Saat berbincang dengan Wisnu, pria tersebut menganggap Oei, yang merupakan lulusan kedokteran, seharusnya lebih banyak menggunakan rasio daripada rasa. Namun, Oei justru menyangkal hal ini.
“Karena dokter itu perasa toh karena ngomong sama orang. Kalau insinyur, ya, sama benda, ya, rasio tok. Kalau dokter tuh gak bisa karena rasa sesama manusia,” jelasnya.
Besarnya perasaan dan emosi inilah yang akhirnya membuat Oei tertarik pada karya seni. Menurutnya, karya seni yang memiliki nilai tinggi harus mampu menyedot audiensnya.
Selain itu, karya tersebut juga harus memiliki koneksi. Artinya, saat dilihat berulang-ulang kali, perasaan yang ditimbulkan masih serupa saat melihatnya untuk pertama kali.
Oei juga mengungkapkan karya seni harus berasal dari jiwa senimannya. Setinggi apa pun kemampuan yang dimiliki tapi karya tersebut terlihat ‘kosong’, maka karyanya tak bisa dirasakan oleh para penikmatnya.
Itu sebabnya, Oei menekankan kepada para seniman untuk menikmati setiap proses pembuatannya dan jangan berpaku pada hasil semata. Menurutnya, “Kita dalam hidup menghadapi berbagai macam proses, tapi kan selalu selesai, toh?”
Pria itu juga memberikan tiga ilmu penting agar mampu memproduksi karya seni yang baik. Pertama adalah kemampuan bersosialisasi yang mampu memberikan dampak positif terhadap suasana kita.
Kedua adalah bahagia yang merupakan hasil dari sosialisasi positif. Saat berinteraksi dengan orang-orang yang membuat kita nyaman, kita cenderung akan bahagia. Tanpa disadari, kualitas hidup pun jadi meningkat.

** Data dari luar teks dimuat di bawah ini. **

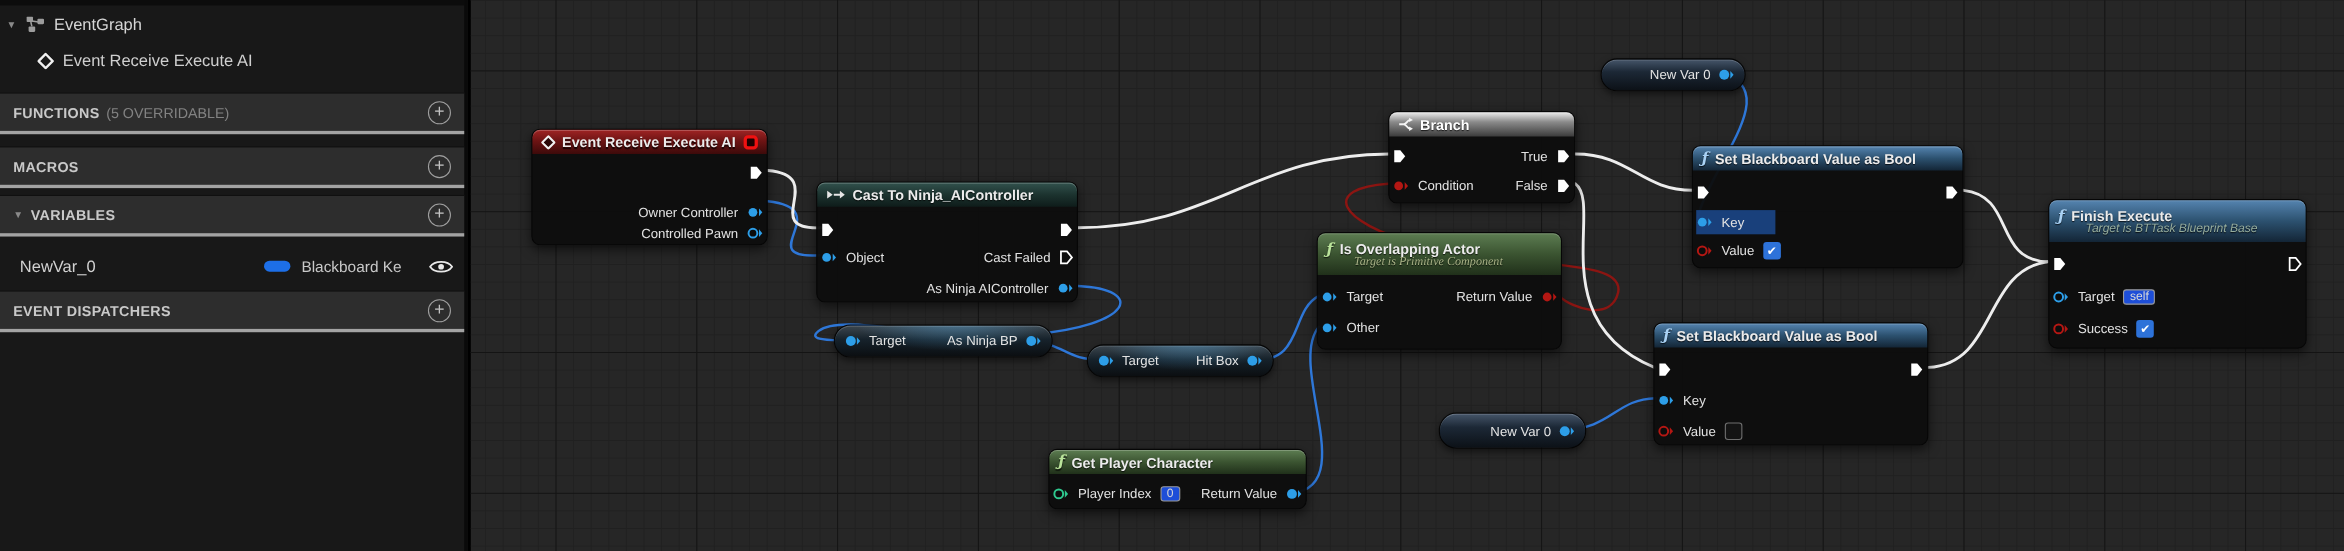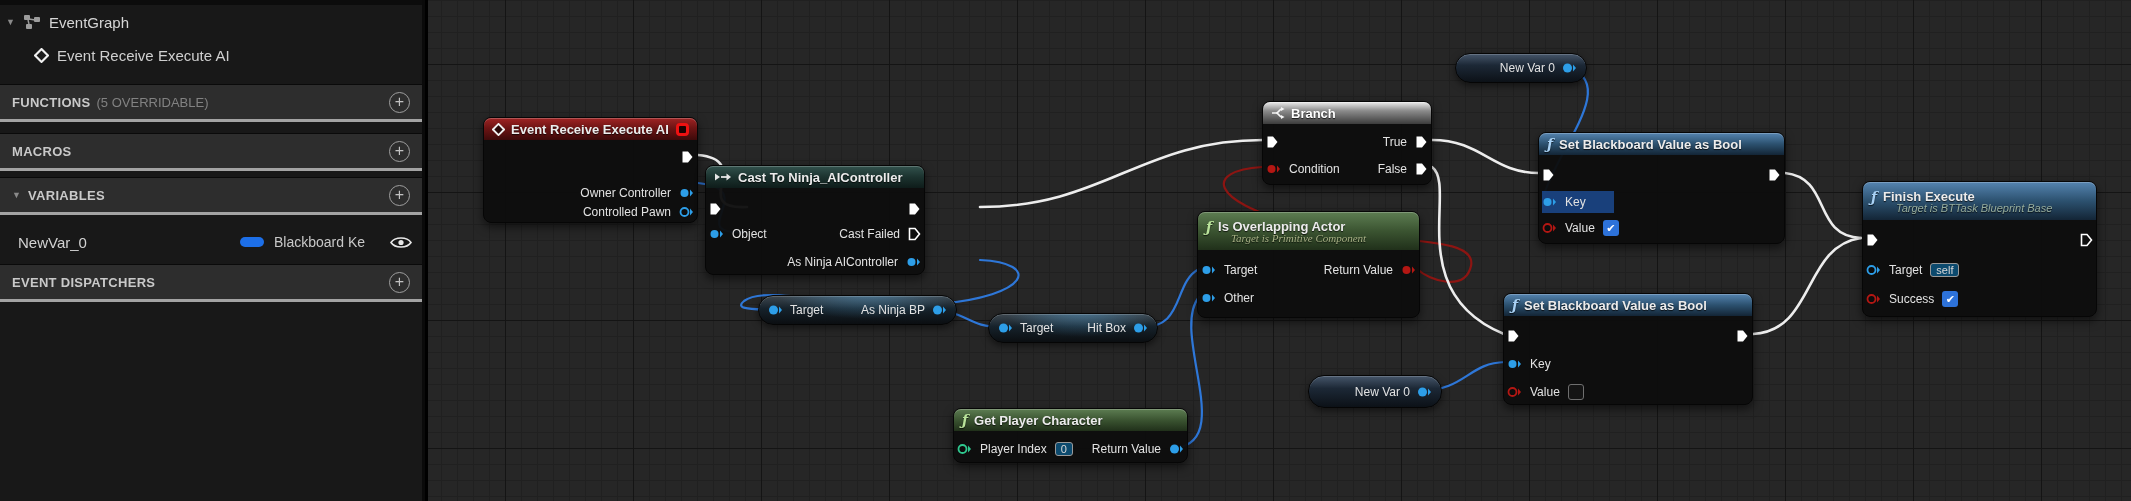"Cast To Ninja_AIController" div.node { left: 705px -> 742px; width: 220px -> 238px }
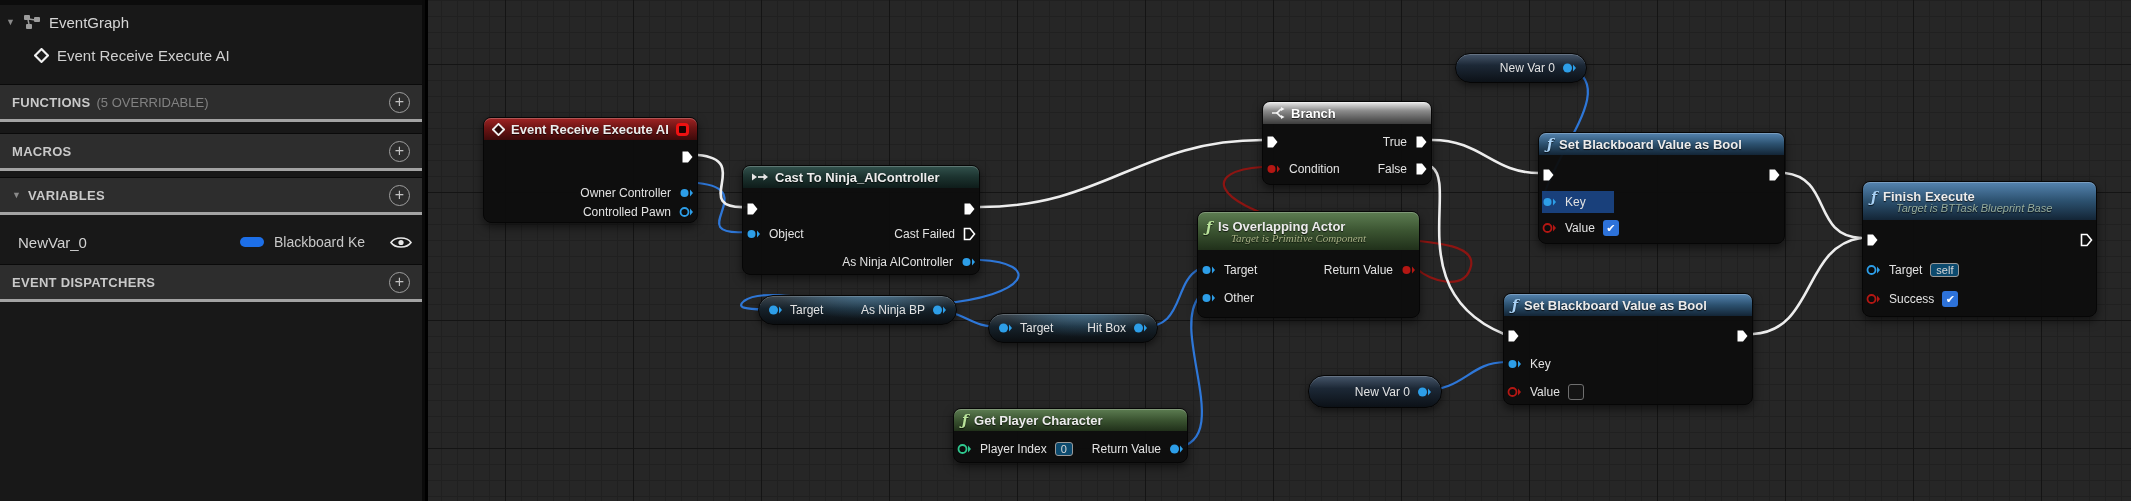"self" .valbox { background: #0c4a6e -> #1d4ed8 }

Baca juga: Merenungi Kembali Ekosistem Digital di Indonesia
Ketiga adalah berhenti jika merasa lelah. Artinya, kita harus mengetahui kapasitas diri dan jangan terlalu memforsir kemampuan. Pria ini menjelaskan, “Orang kadang gak ngukur kadang-kadang (malah) kolaps di lapangan.”
Lantas, bagaimana pandangan lain Oei Hong Djien, sang spesialis kolektor, terhadap seni? Temukan jawabannya melalui perbincangan dengan Wisnu Nugroho dalam siniar Beginu bertajuk “Oei Hong Djien, Pedoman Seni dan Rasa” di Spotify.
Di sana, ada banyak kisah dari para tokoh inspiratif yang mampu memberikan perspektif baru untuk hidupmu.
Tunggu apalagi? Yuk, ikuti siniar Beginu dan akses playlist-nya di YouTube Medio by KG Media agar kalian tak tertinggal tiap ada episode terbarunya.
Simak breaking news dan berita pilihan kami langsung di ponselmu. Pilih saluran andalanmu akses berita Kompas.com WhatsApp Channel : https://www.whatsapp.com/channel/0029VaFPbedBPzjZrk13HO3D. Pastikan kamu sudah install aplikasi WhatsApp ya.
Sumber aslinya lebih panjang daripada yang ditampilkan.